Discussion in 'Bonds' started by lhy2008, Nov 5, 2008.

  1. JPMorgan Said to Shut Proprietary Desk, Shed Traders (Update2)

    By Elizabeth Hester

    Nov. 4 -- JPMorgan Chase & Co., the largest U.S. bank by market value, will shut down a global proprietary trading desk and shed some of the unit's employees as the firm braces for a recession, a person familiar with the matter said.

    Other members in a group of about 75 people, led by William Johnson in New York, will move to desks within the equities, fixed income, foreign exchange, commodities and emerging markets businesses that trade for clients and the bank's own account, said the person, who declined to be identified because the plan is confidential. JPMorgan spokeswoman Kristin Lemkau declined to comment.

    ``It's been a very difficult trading environment,'' said Jeffery Harte, a financial analyst at Sandler O'Neill & Partners in Chicago. ``In the wake of that, everyone on the street is probably reevaluating capital commitments in regards to trading operations.''

    Credit Suisse Group AG, Switzerland's second-biggest bank, lost 609 million francs ($523 million) from proprietary trading, the firm said Oct. 23. The money-losing trading books will be reduced ``significantly,'' the firm said. Deutsche Bank AG, Germany's largest lender, said Oct. 30 it lost 386 million euros betting on equities for the firm's account.

    Jamie Dimon, JPMorgan's chief executive officer, told employees in Hong Kong yesterday that the company faces ``highly challenging conditions'' in 2009. JPMorgan is among nine U.S. banks that received $125 billion from the U.S. Treasury last month as part of a plan to rescue the financial services industry from a credit crisis that has saddled banks and brokerages worldwide with more than $690 billion of writedowns and losses.

    Slowing Growth

    The U.S. economy contracted 0.3 percent in the July- September period, and growth is expected to slow to 1.15 percent in 2009 from 1.6 percent this year, economists' estimates compiled by Bloomberg show. As earnings prospects dim, banks are searching for ways to cut costs and reduce their leverage, or reliance on borrowed money.

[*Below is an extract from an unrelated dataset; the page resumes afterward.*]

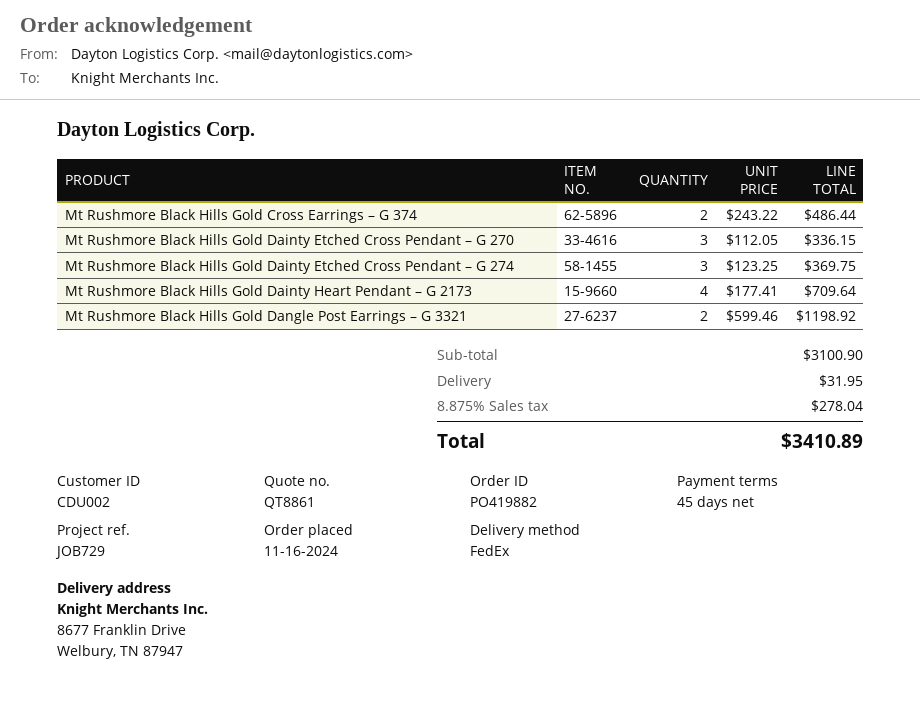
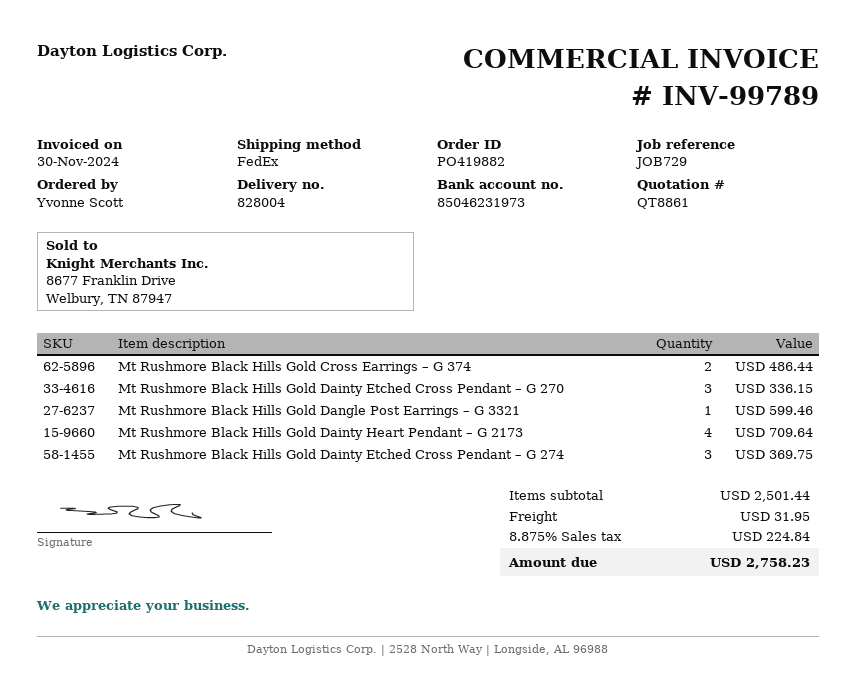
Mt Rushmore Black Hills Gold Dangle Post Earrings – G 3321: 2 for 1198.92 -> 1 for 599.46
subtotal: 3100.90 -> 2501.44
tax: 8.875% = 278.04 -> 8.875% = 224.84
total: 3410.89 -> 2758.23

    Still, the pullback in proprietary trading is likely to be temporary, because firms can make ``decent returns'' in the business when markets stabilize, Harte said.

    The breakup of the JPMorgan trading desk was announced internally yesterday in a memo from Steven Black and William Winters, the co-chief executives of the New York-based firm's investment bank. Financial News reported the plan earlier today.

    Traders won't be allowed to take any new positions until the reorganization is complete, expected by the end of the month, the person said. The same people won't be allowed to handle clients' money and the firm's money to avoid conflicts.

    `Eliminate Duplication'

    ``We can take advantage of our global platform and scale rather than run a small, separate operation within our business,'' the memo from Black and Winters said. ``We eliminate duplication that exists within the businesses today and create efficiencies.''

    Johnson, who took over the proprietary unit in April, will work with the heads of JPMorgan's markets groups during the transition, according to the person with knowledge of the plan. Johnson's subsequent role hasn't been determined, the person said.

    The majority of the firm's proprietary trading revenue is reported in equities and fixed income markets, which pulled in a combined $2.47 billion in the third quarter. That compares with $3.43 billion in the previous quarter and $1.22 billion a year ago. The total includes client trading and other elements of the businesses.

    JPMorgan rose $1.44, or 3.5 percent, to $42.17 at 4:01 p.m. in New York Stock Exchange composite trading.